Du Pacte vert à la réforme de la PAC
La réforme de la PAC actuellement en cours jouera un rôle crucial pour atteindre ces cibles – bien que leur niveau d’ambition final ne fasse pas encore consensus. C’est en effet au niveau de la PAC que se trouvent les leviers financiers les plus forts pour engager les transformations nécessaires. Pour comprendre les enjeux de cette réforme face aux objectifs du Pacte vert, il faut revenir rapidement sur les principales dispositions du texte mis sur la table par la précédente Commission européenne en juin 2018. Celui-ci prévoit deux changements majeurs par rapport au cadre actuel. Le premier porte sur le mode de gouvernance, et donne aux États membres une responsabilité extrêmement forte dans la définition des modalités de versement des aides de la PAC, dans le cadre de Plans stratégiques nationaux qui devront être validés par la Commission. Le second porte sur une nouvelle tentative de « verdissement » du pilier 1 de la PAC, à travers l’instauration d’un « éco-régime » et le renforcement de la conditionnalité environnementale. Dès avant le lancement du Pacte vert, de nombreuses analyses ont pointé les risques pour l’environnement associés à ces propositions : le manque de définition du contenu et du niveau de financement de l’éco-régime, et la faiblesse du cadre de redevabilité entre les États membres et la Commission font en effet craindre une course au moins-disant environnemental entre les États membres, dont les producteurs sont en concurrence pour l’accès au Marché commun européen.

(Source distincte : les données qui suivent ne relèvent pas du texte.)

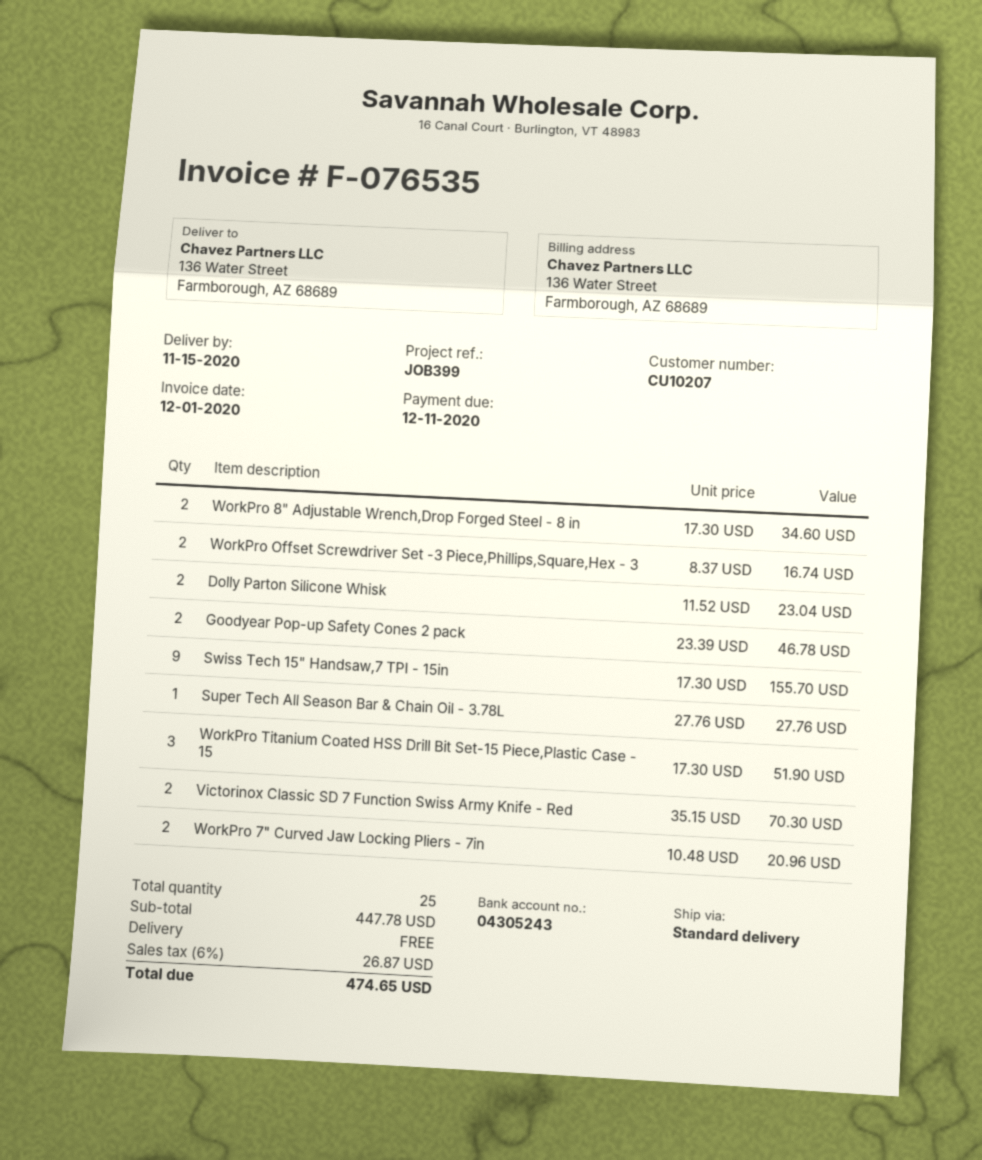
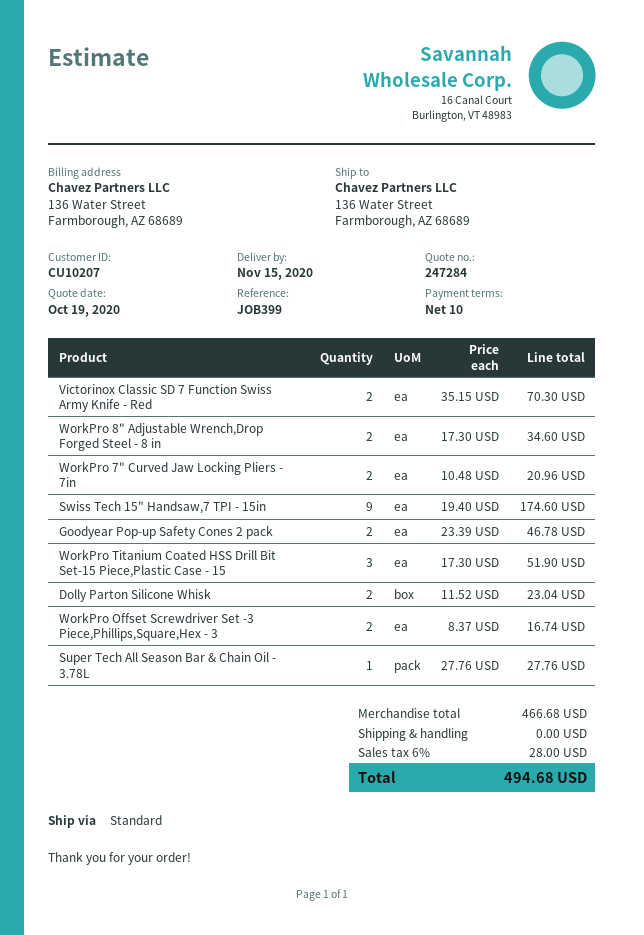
Swiss Tech 15" Handsaw,7 TPI - 15in: 9 x 17.30 = 155.70 -> 9 x 19.40 = 174.60
subtotal: 447.78 -> 466.68
tax: 6% = 26.87 -> 6% = 28.00
total: 474.65 -> 494.68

Les mécanismes par lesquels les objectifs du Pacte vert vont pouvoir être traduits concrètement dans le contenu de la PAC sont aujourd’hui peu clairs et incertains. Cependant, trois enjeux majeurs se dessinent pour que la PAC puisse effectivement constituer un instrument au service du Pacte vert. Il appartient désormais aux parlementaires et aux membres du Conseil européen de s’assurer que ces enjeux sont réellement pris en compte.
- En premier lieu, une PAC alignée avec le Pacte vert doit donner à l’éco-régime une place centrale, tant budgétairement que normativement. Dans le cadre actuel, les États membres ont l’obligation de proposer des mesures éligibles à l’éco-régime aux agriculteurs, mais sans que le montant dédié à ce dernier ne soit contraignant, et sans que les objectifs environnementaux à atteindre ne soient spécifiés. Il faut au contraire que dès les cibles environnementales adoptées par les stratégies Farm to Fork et Biodiversity, celles-ci puissent servir à fixer le niveau d’ambition de l’éco-régime dans chacun des pays (en matière de réduction de l’usage des pesticides et des fertilisants, et d’augmentation de la part des surfaces agricoles en bio).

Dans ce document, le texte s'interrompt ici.